The new NIST guidance is directed at contractors that already have information technology infrastructure and associated security policies and practices in place. The final version of Special Publication 800-171 will attempt to synthesize the federal government’s recommendations to ensure the confidentiality of sensitive federal information stored on contractor computers and information systems. Special Publication 800-171 is part of a three-part plan that will ultimately make these recommendations mandatory. The other parts include a rule proposed by the National Archives and Records Administration—currently under review by OMB—and the eventual adoption of a FAR clause that will apply the requirements of the NARA rule and Special Publication 800-171 to all federal contracts.
Special Publication 800-171 sets forth fourteen specific security objectives.
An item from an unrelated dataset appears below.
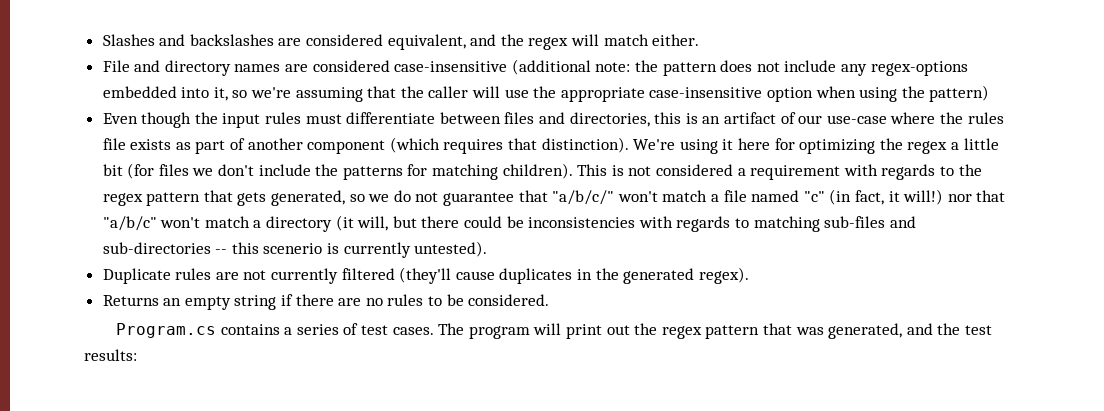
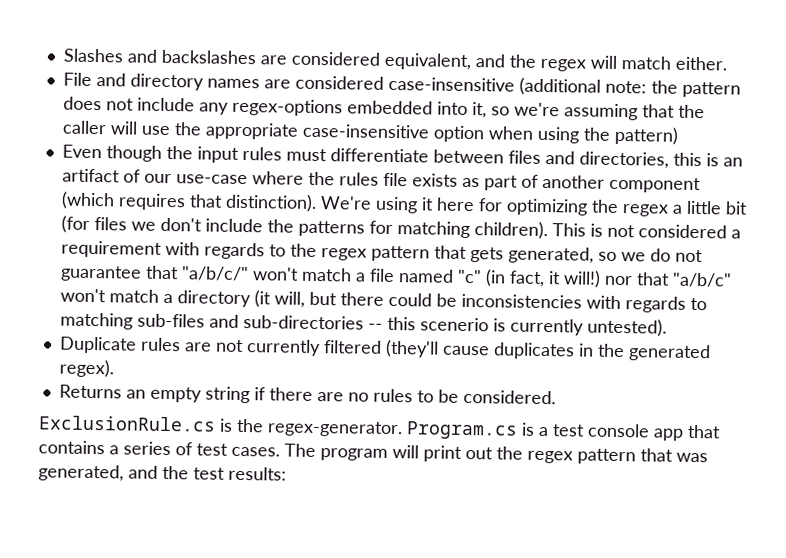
- Program.cs contains a series of test cases.
+ ExclusionRule.cs is the regex-generator. Program.cs is a test console app that contains a series of test cases.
In brief, these recommendations are:
- ACCESS CONTROL: Limit information system access to authorized users.
- AWARENESS AND TRAINING: Ensure that managers and users of organizational information systems are made aware of the security risks and ensure that personnel are adequately trained.
- AUDIT AND ACCOUNTABILITY: Create information system audit records to enable the reporting of unlawful, unauthorized, or inappropriate information system activity; and ensure that the actions of individual users can be traced to be held accountable for their actions.
- CONFIGURATION MANAGEMENT: Establish baseline configurations and inventories of organizational information systems (including hardware, software, firmware, and documentation); and establish security configuration settings for technology products.
- IDENTIFICATION AND AUTHENTICATION: Identify information system users and authenticate (or verify) the identities of those users as a prerequisite to allowing access.
- INCIDENT RESPONSE: Establish an operational incident-handling capability for organizational information systems; and track, document, and report incidents to appropriate authorities.
- MAINTENANCE: Perform periodic maintenance on organizational information systems; and provide effective controls on the tools and personnel used to conduct maintenance.
- MEDIA PROTECTION: Protect information system media containing CUI, both paper and digital; and limit access to CUI on information system media to authorized users.
- PHYSICAL PROTECTION: Limit physical access to organizational information systems, equipment, and the respective operating environments to authorized individuals.
- PERSONNEL SECURITY: Screen individuals prior to authorizing access to information systems containing CUI.
- RISK ASSESSMENT: Periodically assess the risk to organizational operations, assets, and individuals.
- SECURITY ASSESSMENT: Periodically assess the security controls in organizational information systems to determine if the controls are effective in their application; develop and implement plans of action designed to correct deficiencies.
- SYSTEM AND COMMUNICATIONS PROTECTION: Monitor, control, and protect organizational communications (i.e., information transmitted or received by information systems).
- SYSTEM AND INFORMATION INTEGRITY: Identify, report, and correct information and information system flaws in a timely manner; and provide protection from malicious code.
Each recommendation contains a more detailed checklist of requirements that contractors will be able to use to meet the security objective. In many cases, the requirements and objectives will overlap with security processes that contractors already have in place.